I'm usually one of the last people to want to fire a coach, and one of the last to squarely place blame on a coach, but it's really tough to find anywhere else to place the blame. 0-3 coming off of bye weeks, 0-4 if you count the bowl prep like a bye, 0-5 if you count the first game of the year prep like a bye. It's basically impossible to not place that blame squarely on coaching. Normally, you'd look at a schedule and feel good about any game where a team is coming out of a bye week, and for the 2019 Canes it was the complete opposite. The same issues, whatever those issues were, kept occurring and the coaches, including Diaz, had no idea how to correct them.

I don't think firing Manny, at this point, would necessarily be the right move, but he better find some coaches who can make an immediate difference. I think his being a first year HC was glaring. I don't think he's stubborn in the way Golden and Richt were. I think he badly wants to make it work here and will make tough decisions and do his best to be successful. I'm just not sure his best is going to be good enough.
 
I’d actually question wtf happened after Louisville, felt like team maybe was going to get out of its malaise and then proceeded to sh*t the bed unlike any other I’ve seen in 30+ watching the canes..a murderer’s row of pitiful losses (FiU, Duke and shut out by la tech)..

We beat three bad teams and people thought we had turned some corner. The suckers fell for it as they always do.
 
I'm usually one of the last people to want to fire a coach, and one of the last to squarely place blame on a coach, but it's really tough to find anywhere else to place the blame. 0-3 coming off of bye weeks, 0-4 if you count the bowl prep like a bye, 0-5 if you count the first game of the year prep like a bye. It's basically impossible to not place that blame squarely on coaching. Normally, you'd look at a schedule and feel good about any game where a team is coming out of a bye week, and for the 2019 Canes it was the complete opposite. The same issues, whatever those issues were, kept occurring and the coaches, including Diaz, had no idea how to correct them.

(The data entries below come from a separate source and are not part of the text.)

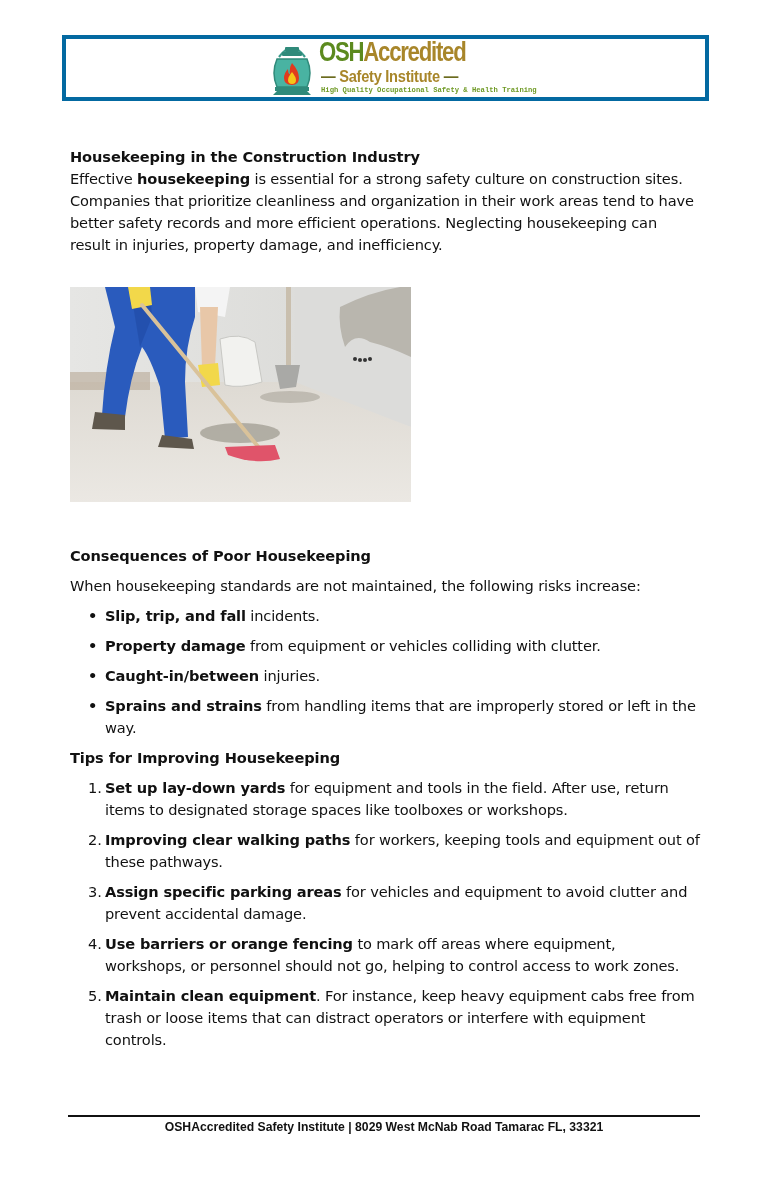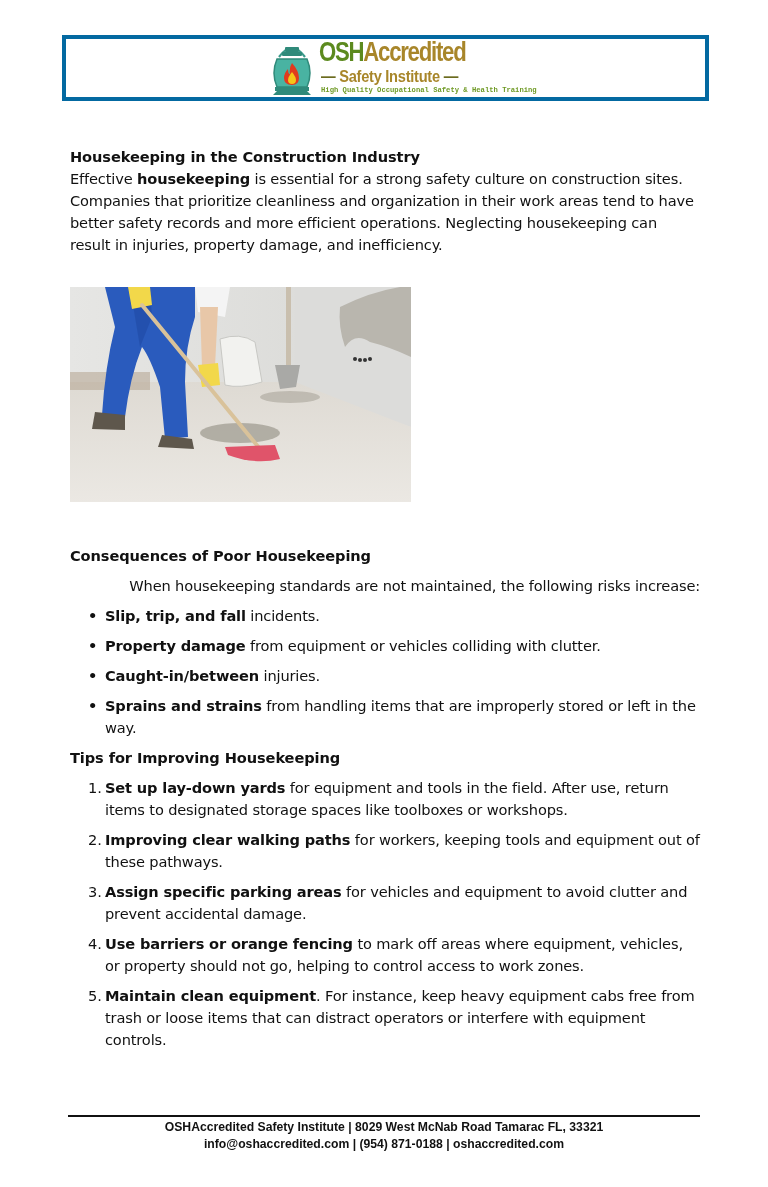"When housekeeping standards are not" .section2 .lead { text-align: right -> none }
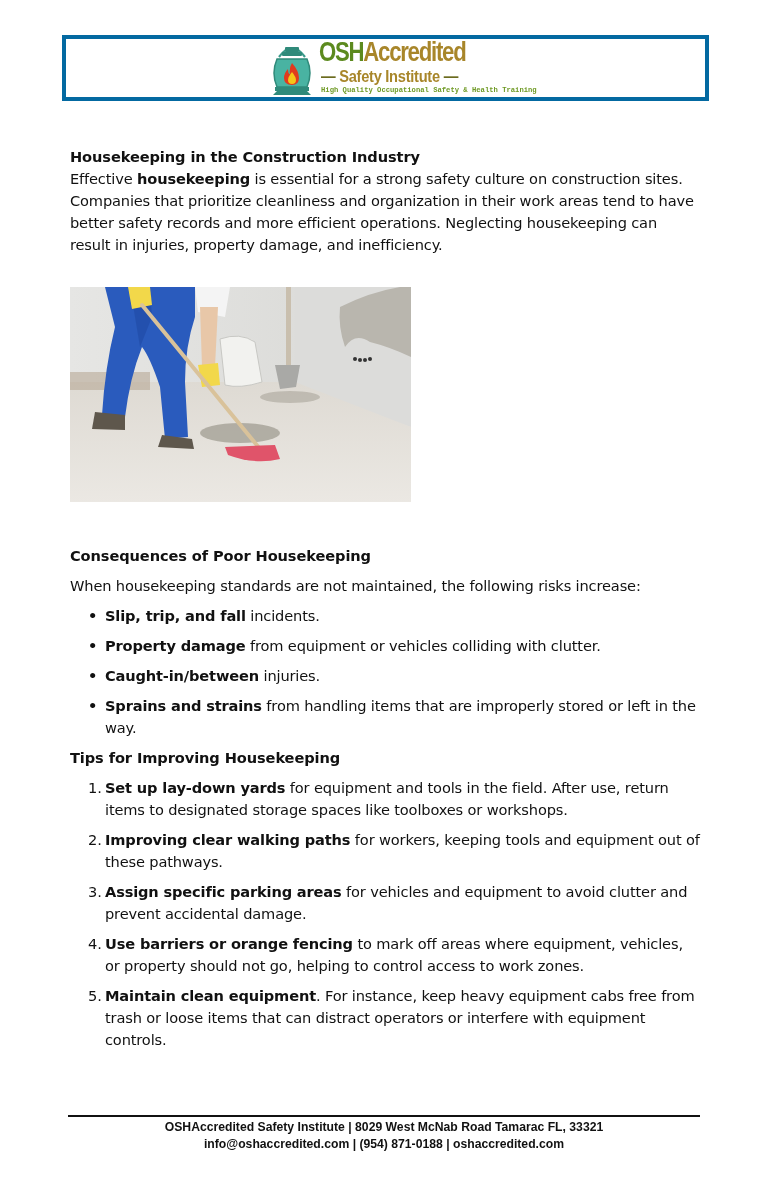"to mark off areas where" span { text: vehicles, or property -> workshops, or personnel }
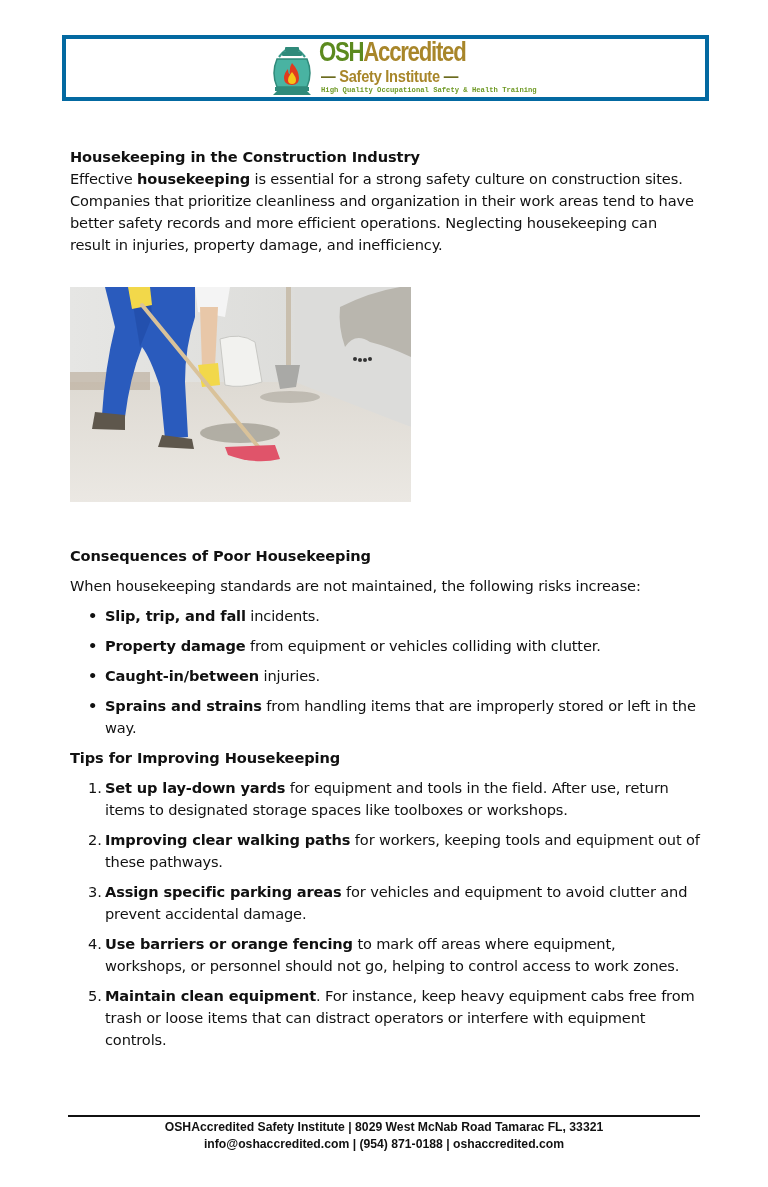"info@oshaccredited.com | (954) 871-0188" div { html: <div>info@oshaccredited.com | (954) 871-0188 | oshaccredited.com</div> -> none }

I don't think firing Manny, at this point, would necessarily be the right move, but he better find some coaches who can make an immediate difference. I think his being a first year HC was glaring. I don't think he's stubborn in the way Golden and Richt were. I think he badly wants to make it work here and will make tough decisions and do his best to be successful. I'm just not sure his best is going to be good enough.

blowing out the entire staff shows he isnt stubborn by any means. firing your offensive staff after 1 year is admitting you made a mistake. getting rid of rumph is doing what he planned on doing last year but didnt work out with Fran Brown getting the DC job. orgeron looked toast but got the assistant hires right after he messed up with Canada. lets see if manny can do the same. hes only getting another season so we wont have to wait too long to figure out the will he or wont he
 
I’d actually question wtf happened after Louisville, felt like team maybe was going to get out of its malaise and then proceeded to sh*t the bed unlike any other I’ve seen in 30+ watching the canes..a murderer’s row of pitiful losses (FiU, Duke and shut out by la tech)..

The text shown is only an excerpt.